17      Finally, in its brief, Wads argues that Verdone’s appeal is frivolous and requests an award of actual attorney fees and costs pursuant to Wis. Stat. Rule 809.25(3).  In order for parties before this court to have the proper notice and opportunity to be heard, parties wishing to raise frivolousness must do so “by making a separate motion to the court,” thereby allowing the parties and counsel a chance to be heard.  Howell v. Denomie, 2005 WI 81, ¶19, 282 Wis. 2d 130, 698 N.W.2d 621.  Here, Wads did not file a separate motion but, rather, made the request in its respondent’s brief.  Our supreme court has cautioned, however, that “a statement in a brief that asks that an appeal be held frivolous is insufficient notice to raise this issue.”  Id.  Because Wads failed to file a separate motion, its request is denied. 

            By the Court.—Judgment affirmed.

            This opinion will not be published.  See Wis. Stat. Rule 809.23(1)(b)5.


 



[1]  We note that the purported issues, as briefed, are not clear.  Further, Verdone’s brief has little supporting argument and contains conclusory allegations and assumptions with minimal application of the law to the facts.  Although we may decline to address arguments that are inadequately briefed, see State v. Pettit, 171 Wis. 2d 627, 646, 492 N.W.2d 633 (Ct. App. 1992), we will address Verdone’s arguments as best we understand them. 

[2]  All references to the Wisconsin Statutes are to the 2011-12 version. 

[3] The court properly noted, in the alternative, that even if Verdone had pleaded tort claims against Wadzinski, such claims would be barred by the economic loss doctrine, which requires contracting parties to pursue only contractual remedies for economic losses caused by an alleged breach of contract.  Linden v. Cascade Stone Co., 2004 WI App 184, ¶¶7–8, 276 Wis. 2d 267, 687 N.W.2d 823 (citations omitted).  Tort claims barred by the economic loss doctrine do not state claims upon which relief could be granted. 

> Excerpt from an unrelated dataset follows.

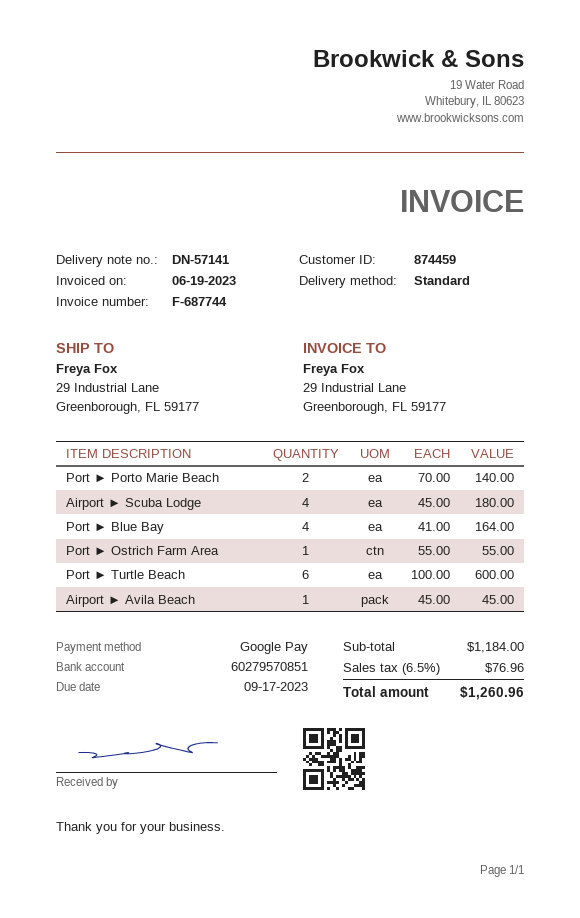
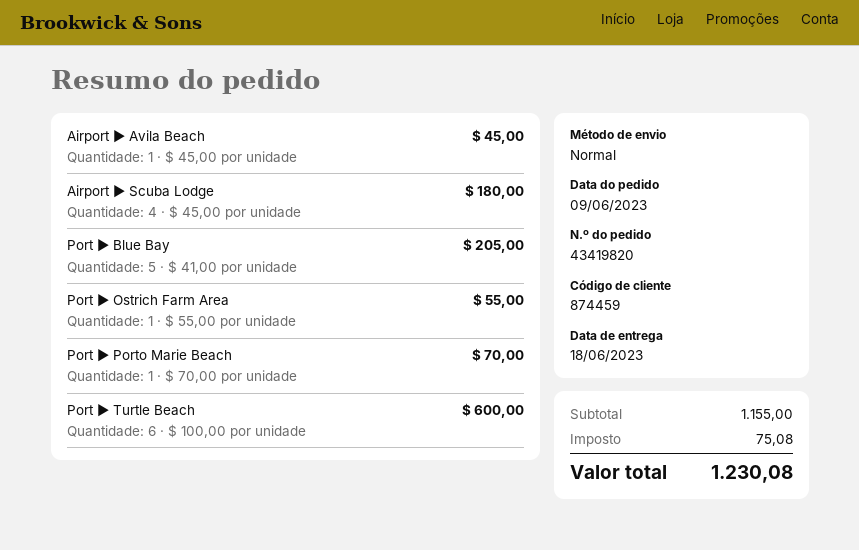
Port ► Porto Marie Beach: 2 x 70.00 = 140.00 -> 1 x 70.00 = 70.00
Port ► Blue Bay: 4 x 41.00 = 164.00 -> 5 x 41.00 = 205.00
subtotal: 1184.00 -> 1155.00
tax: 76.96 -> 75.08
total: 1260.96 -> 1230.08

[4]  As a preliminary matter, Verdone appears to argue that the summary judgment motion was untimely under Wis. Stat. § 802.08(1) because it was filed more than eight months after the summons and complaint were filed.  That statute provides, however, that a party may move for summary judgment at any time “within eight months of the filing of a summons and complaint or within the time set in a scheduling order.”  (Emphasis added.)  Here, the parties’ deadlines were governed by a scheduling order and the motion was timely under that order.

[5]  Although Verdone provided us with the transcript of the circuit court’s oral pronouncement, he did not provide us with the full transcript of the court trial.  It is an appellant’s responsibility to provide this court with transcripts.  When an appellant fails to do so, our review is limited to the portions of the record available to us.  See Ryde v. Dane County Dep’t of Soc. Servs., 76 Wis. 2d 558, 563, 251 N.W.2d 791 (1977).  Further, “when an appellate record is incomplete in connection with an issue raised by the appellant, we must assume that the missing material supports the trial court’s ruling.”  Fiumefreddo v. McLean, 174 Wis. 2d 10, 27, 496 N.W.2d 226 (Ct. App. 1993).  

[6]  To the extent Verdone appears to raise arguments regarding a motion for reconsideration he filed, our jurisdiction in this appeal is limited to reviewing the “Findings of Fact, Conclusions of Law & Judgment” entered on October 8, 2013. 

[7]  We note with concern that Verdone’s brief utilizes sharp and unwarranted criticism of the circuit court judge.  We advise Verdone that “disrespectful criticisms made in this court upon the judges of the court below, are offensive, not only to those courts but to [ours].”  Hanson v. Milwaukee Mechs.’ Mut. Ins. Co., 45 Wis. 321, 324 (1878).